**EXERCISE BRIEF**
Please retype the data below line for line and leave out every picture.

**EXTRACTED MATERIAL**
——————

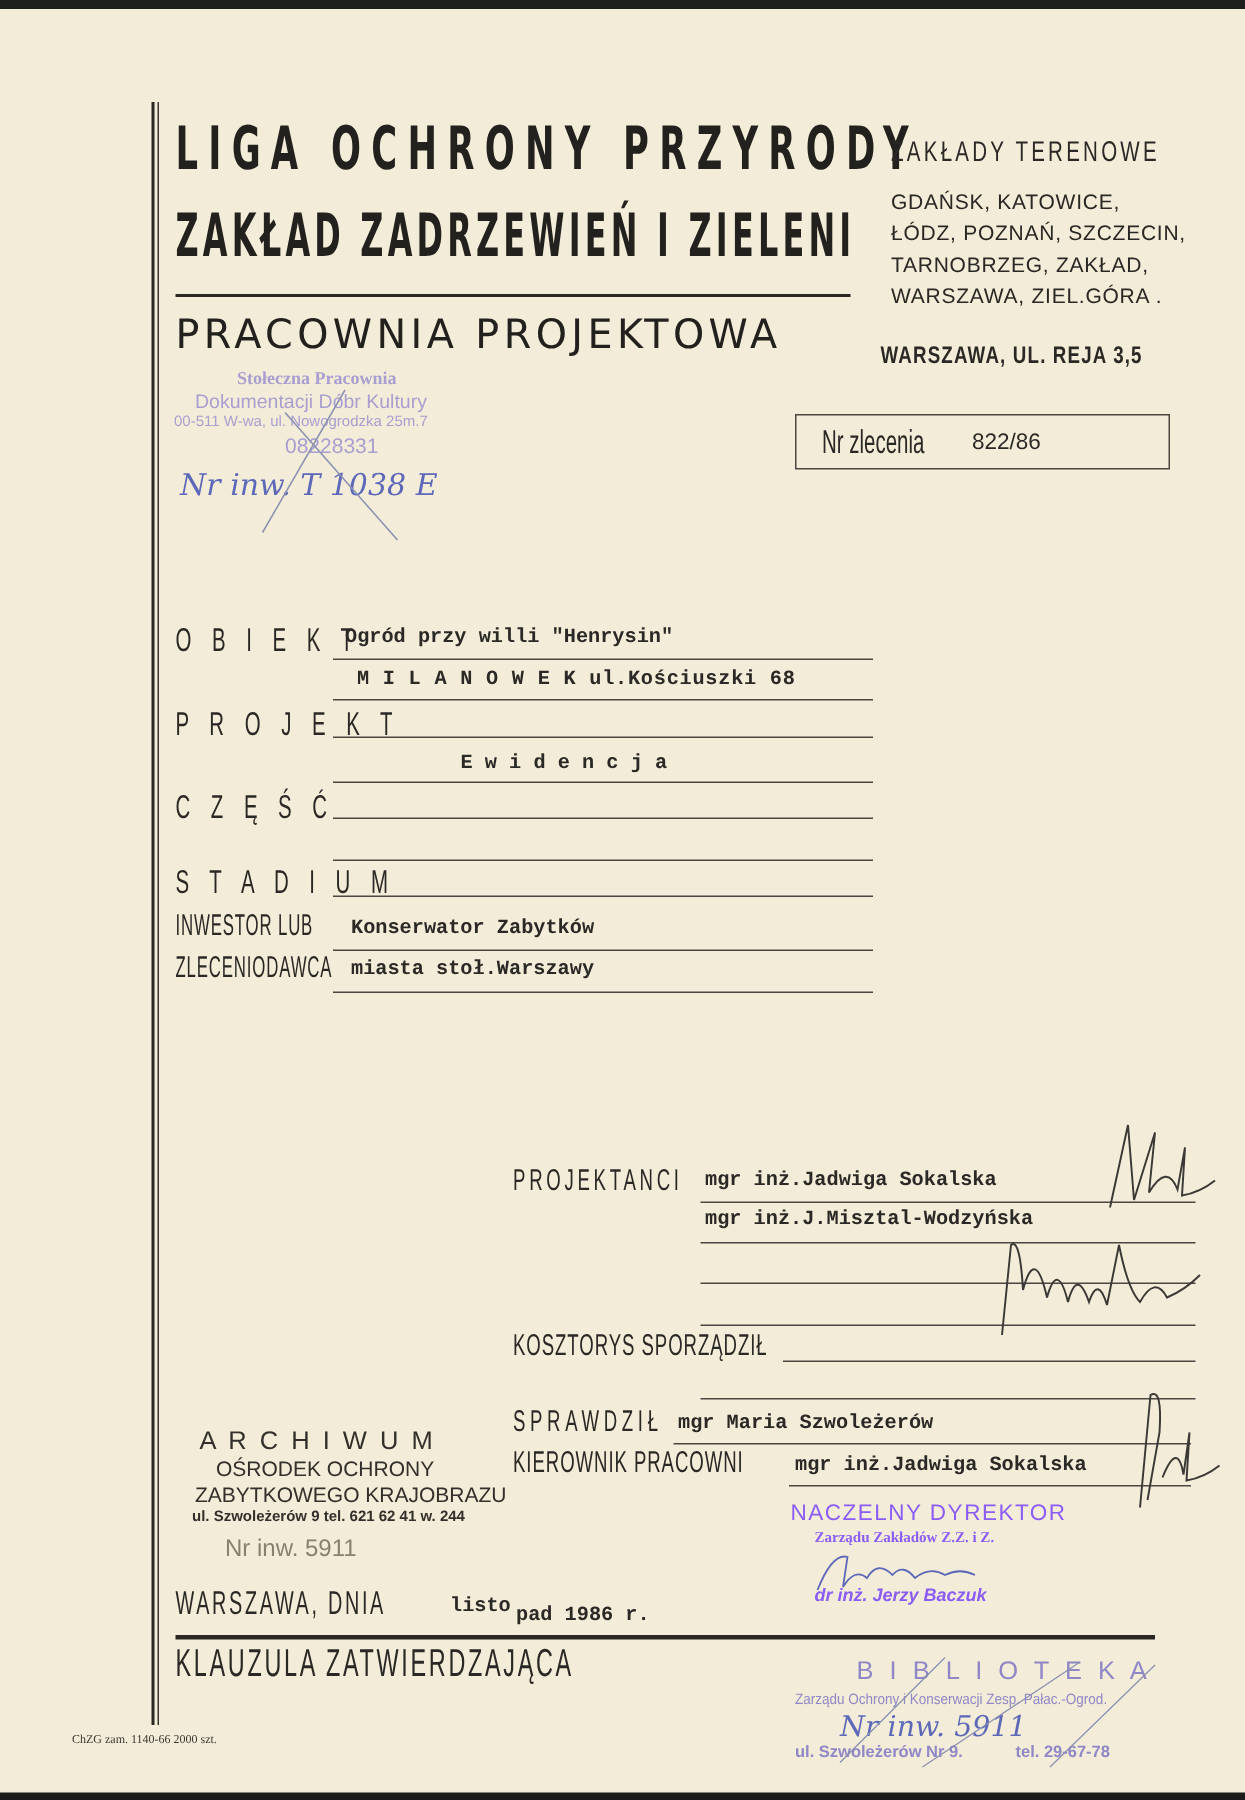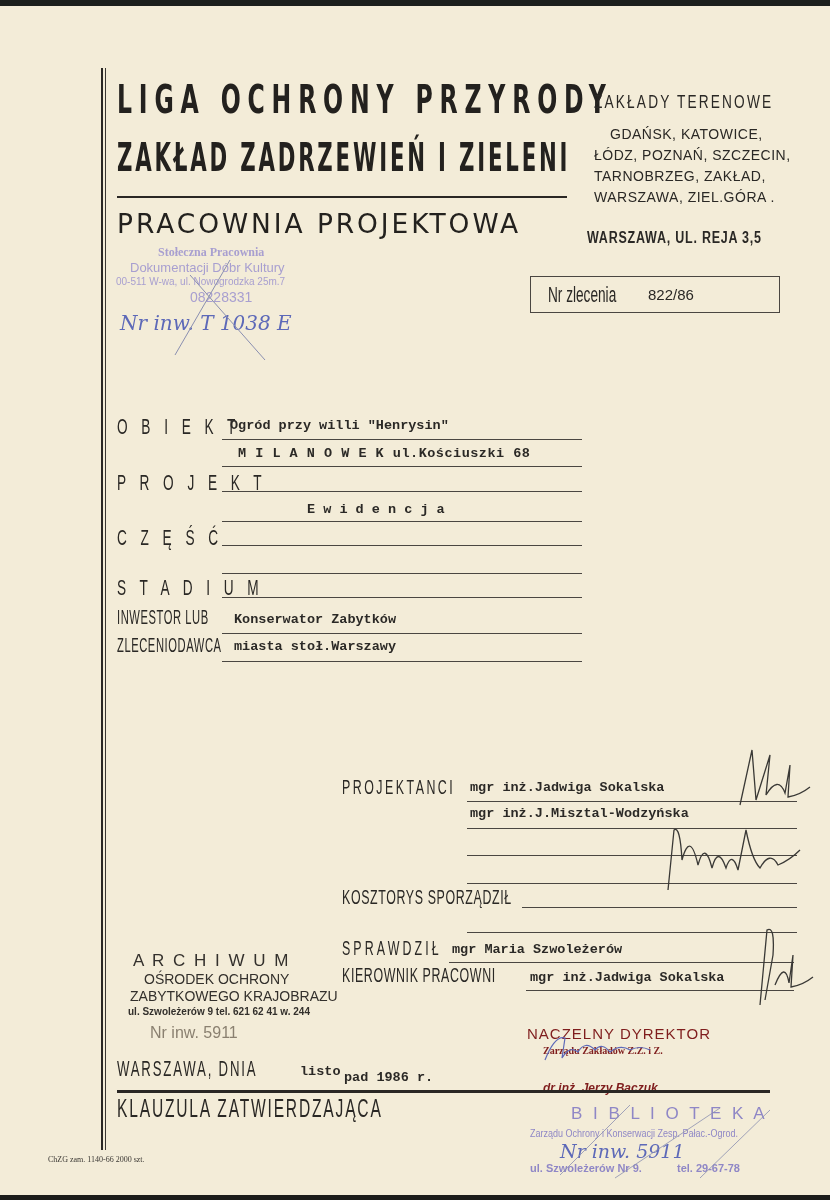--- a/index.html
+++ b/index.html
@@ -49,7 +49,7 @@
 <div class="abs stencil title3">PRACOWNIA PROJEKTOWA</div>
 
 <div class="abs cond zt-head">ZAKŁADY TERENOWE</div>
-<div class="abs zt-city" style="top:126px;margin-left:16px;">GDAŃSK,  KATOWICE,</div>
+<div class="abs zt-city" style="top:126px;">GDAŃSK,  KATOWICE,</div>
 <div class="abs zt-city" style="top:147px;">ŁÓDZ, POZNAŃ, SZCZECIN,</div>
 <div class="abs zt-city" style="top:168px;">TARNOBRZEG, ZAKŁAD,</div>
 <div class="abs zt-city" style="top:189px;">WARSZAWA,  ZIEL.GÓRA .</div>

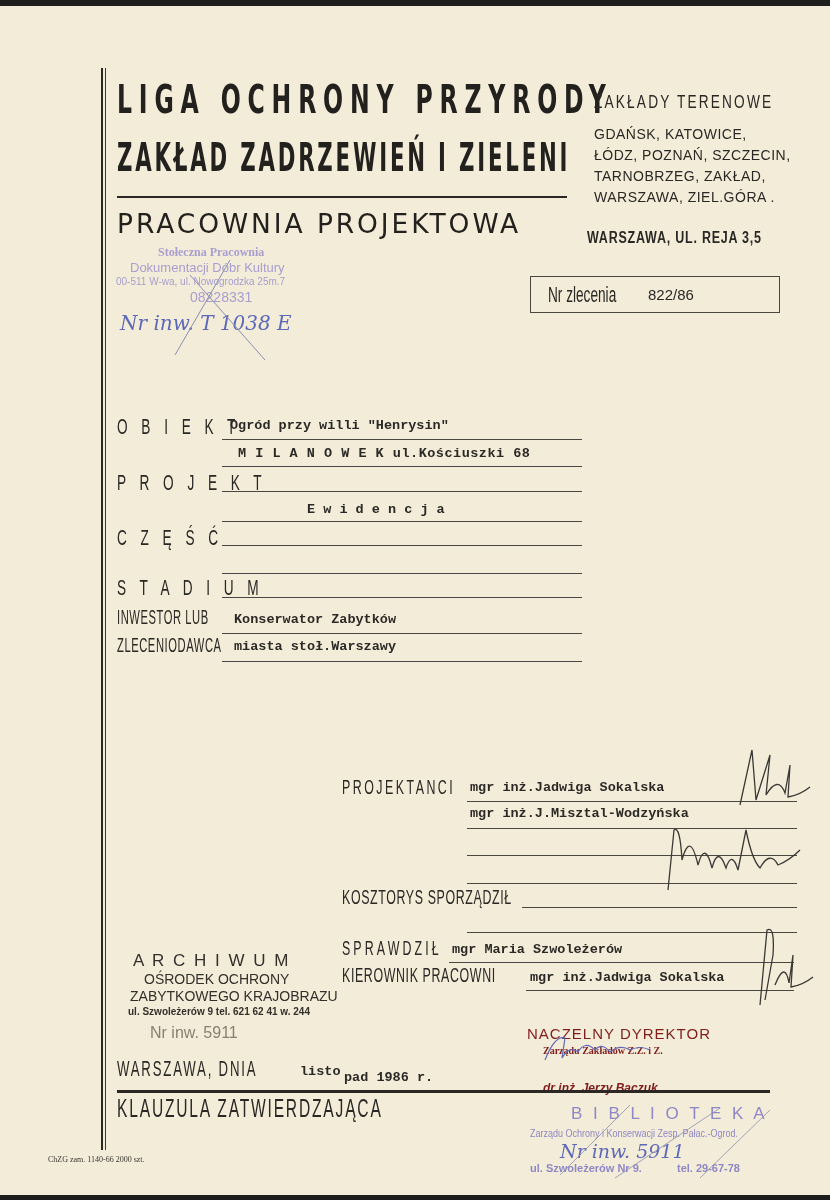--- a/index.html
+++ b/index.html
@@ -32,7 +32,7 @@
   .lbl-small { font-size:20px; letter-spacing:1px; transform:scaleX(0.56); }
   .lbl-med { font-size:20px; letter-spacing:2px; transform:scaleX(0.62); }
 
-  .green { color:#7f1d1d;margin-top:25px; }
+  .green { color:#8b5cf6; }
   .violet2 { color:#8f87c6; }
 </style>
 </head>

——————

**RESULT BELOW**
--- a/index.html
+++ b/index.html
@@ -49,7 +49,7 @@
 <div class="abs stencil title3">PRACOWNIA PROJEKTOWA</div>
 
 <div class="abs cond zt-head">ZAKŁADY TERENOWE</div>
-<div class="abs zt-city" style="top:126px;margin-left:16px;">GDAŃSK,  KATOWICE,</div>
+<div class="abs zt-city" style="top:126px;">GDAŃSK,  KATOWICE,</div>
 <div class="abs zt-city" style="top:147px;">ŁÓDZ, POZNAŃ, SZCZECIN,</div>
 <div class="abs zt-city" style="top:168px;">TARNOBRZEG, ZAKŁAD,</div>
 <div class="abs zt-city" style="top:189px;">WARSZAWA,  ZIEL.GÓRA .</div>

--- a/index.html
+++ b/index.html
@@ -32,7 +32,7 @@
   .lbl-small { font-size:20px; letter-spacing:1px; transform:scaleX(0.56); }
   .lbl-med { font-size:20px; letter-spacing:2px; transform:scaleX(0.62); }
 
-  .green { color:#7f1d1d;margin-top:25px; }
+  .green { color:#8b5cf6; }
   .violet2 { color:#8f87c6; }
 </style>
 </head>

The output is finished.